Excerpts from a dataset
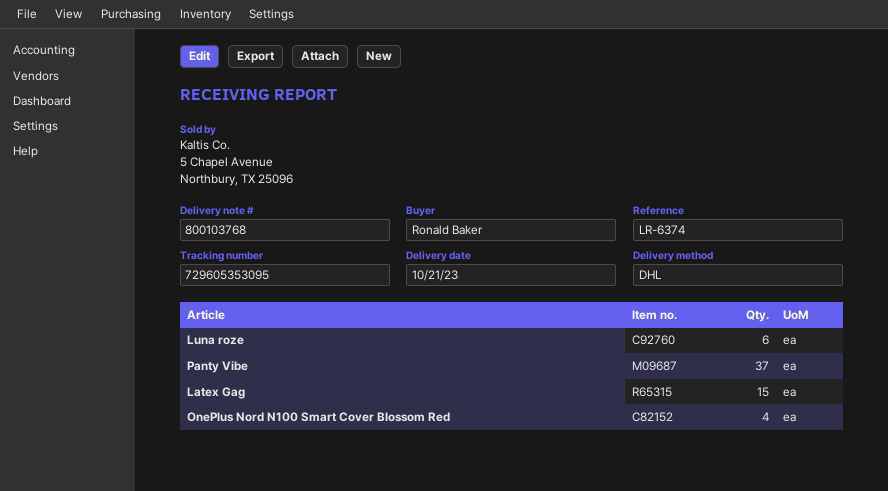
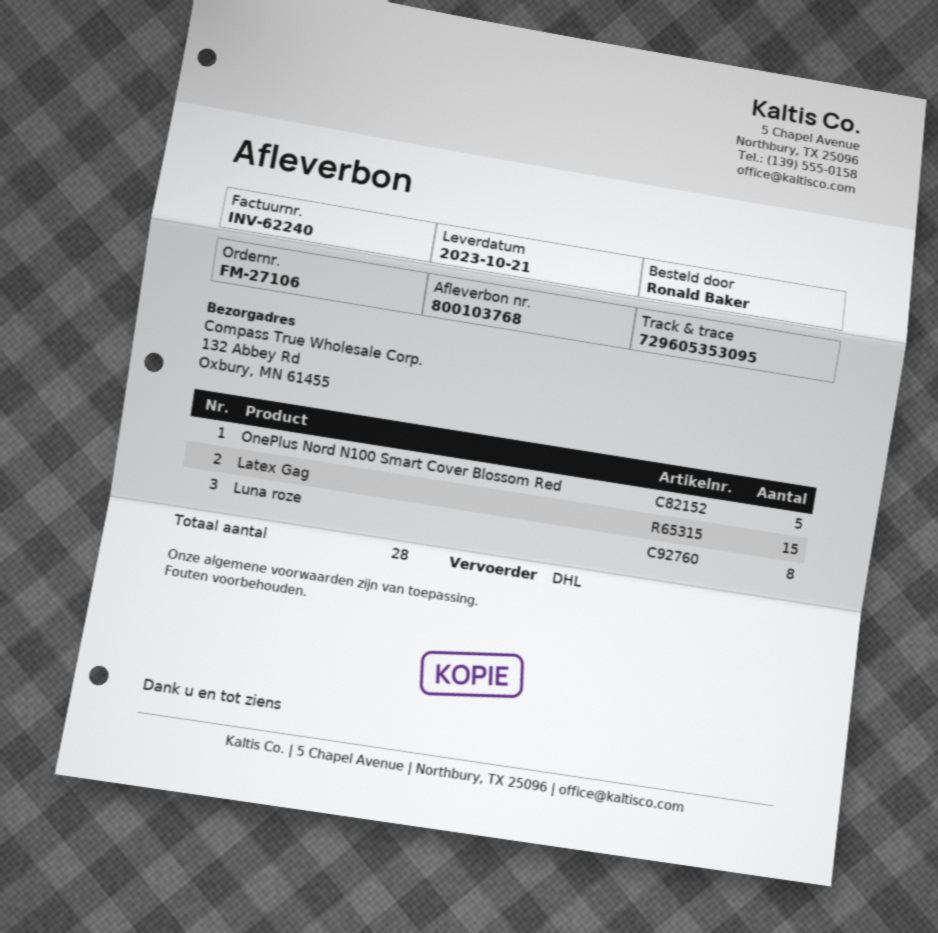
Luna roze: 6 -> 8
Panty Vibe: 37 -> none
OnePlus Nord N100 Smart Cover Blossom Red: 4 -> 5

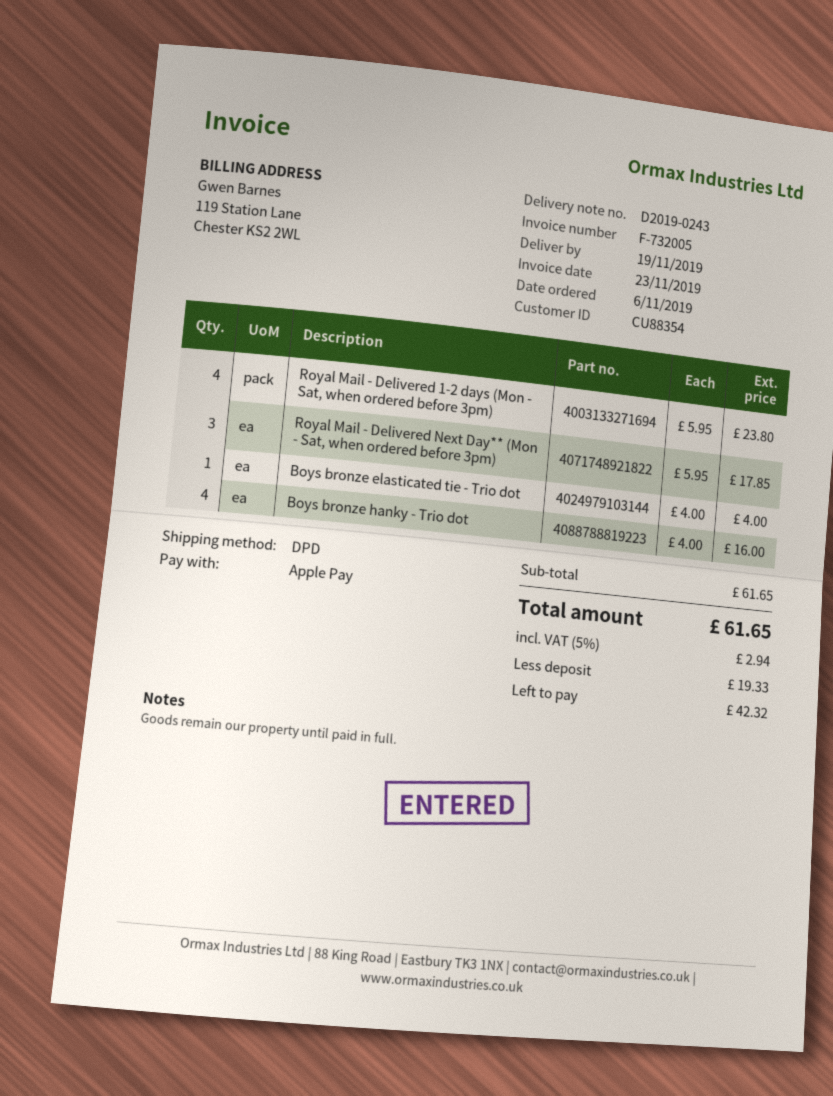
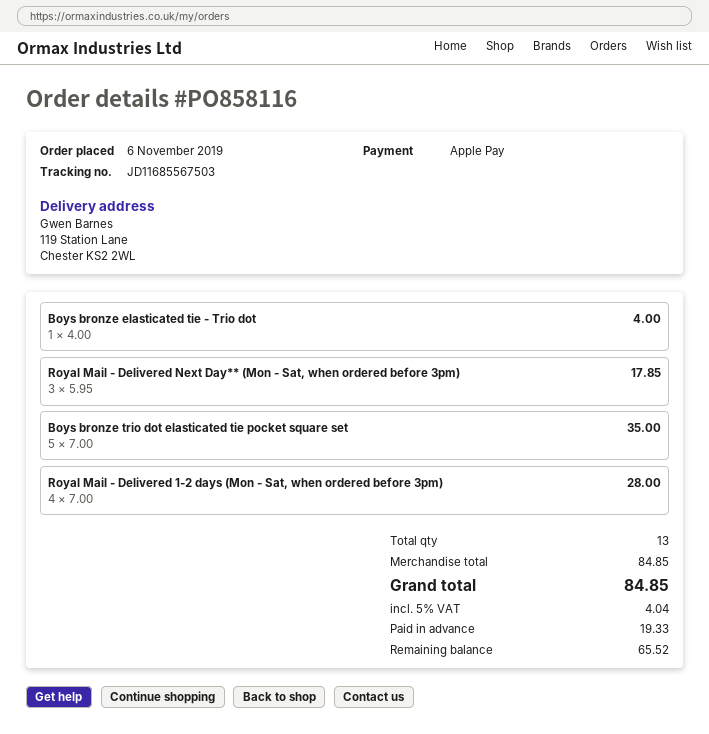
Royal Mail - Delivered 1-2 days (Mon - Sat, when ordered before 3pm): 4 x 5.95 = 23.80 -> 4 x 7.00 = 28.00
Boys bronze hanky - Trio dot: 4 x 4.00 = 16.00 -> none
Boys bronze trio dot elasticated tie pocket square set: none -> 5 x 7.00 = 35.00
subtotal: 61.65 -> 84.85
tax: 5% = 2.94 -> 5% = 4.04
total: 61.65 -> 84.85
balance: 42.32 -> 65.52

...

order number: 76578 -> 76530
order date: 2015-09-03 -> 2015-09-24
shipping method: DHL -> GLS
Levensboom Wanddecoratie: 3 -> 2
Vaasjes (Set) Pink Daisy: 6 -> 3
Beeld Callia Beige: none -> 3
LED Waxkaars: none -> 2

...

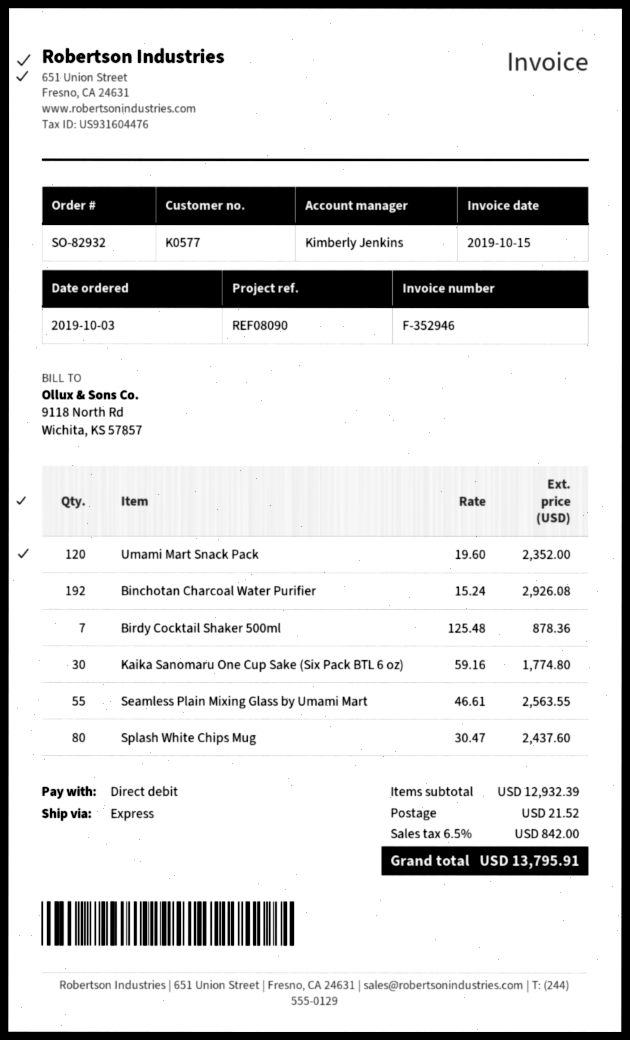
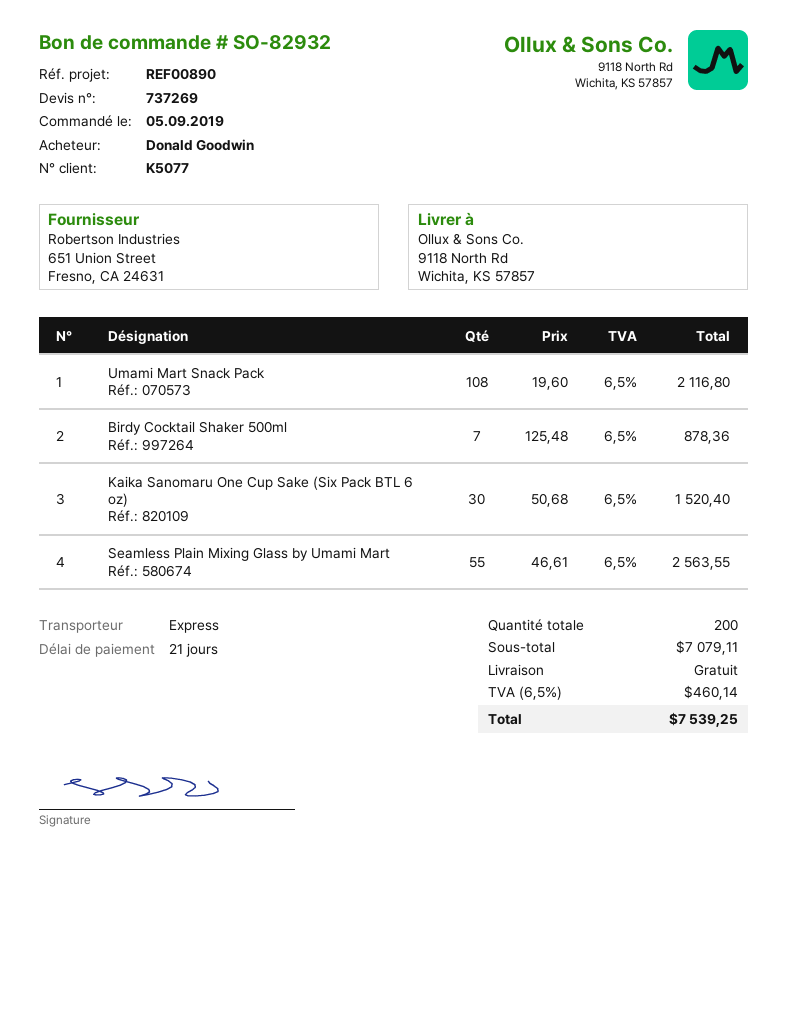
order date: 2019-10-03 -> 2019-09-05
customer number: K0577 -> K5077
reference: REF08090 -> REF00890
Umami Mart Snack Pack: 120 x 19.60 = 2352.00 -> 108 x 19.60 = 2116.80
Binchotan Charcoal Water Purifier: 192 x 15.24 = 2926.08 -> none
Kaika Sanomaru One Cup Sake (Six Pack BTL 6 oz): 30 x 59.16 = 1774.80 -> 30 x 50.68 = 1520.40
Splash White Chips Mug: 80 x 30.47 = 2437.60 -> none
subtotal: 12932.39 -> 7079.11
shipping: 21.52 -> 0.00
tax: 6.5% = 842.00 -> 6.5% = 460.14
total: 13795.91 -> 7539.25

Description of the task - Extract exactly and only the lines above from the line containing "Boys bronze hanky" through the line containing "balance: 42.32 -> 65.52", both end lines included.

Answer to this problem -
Boys bronze hanky - Trio dot: 4 x 4.00 = 16.00 -> none
Boys bronze trio dot elasticated tie pocket square set: none -> 5 x 7.00 = 35.00
subtotal: 61.65 -> 84.85
tax: 5% = 2.94 -> 5% = 4.04
total: 61.65 -> 84.85
balance: 42.32 -> 65.52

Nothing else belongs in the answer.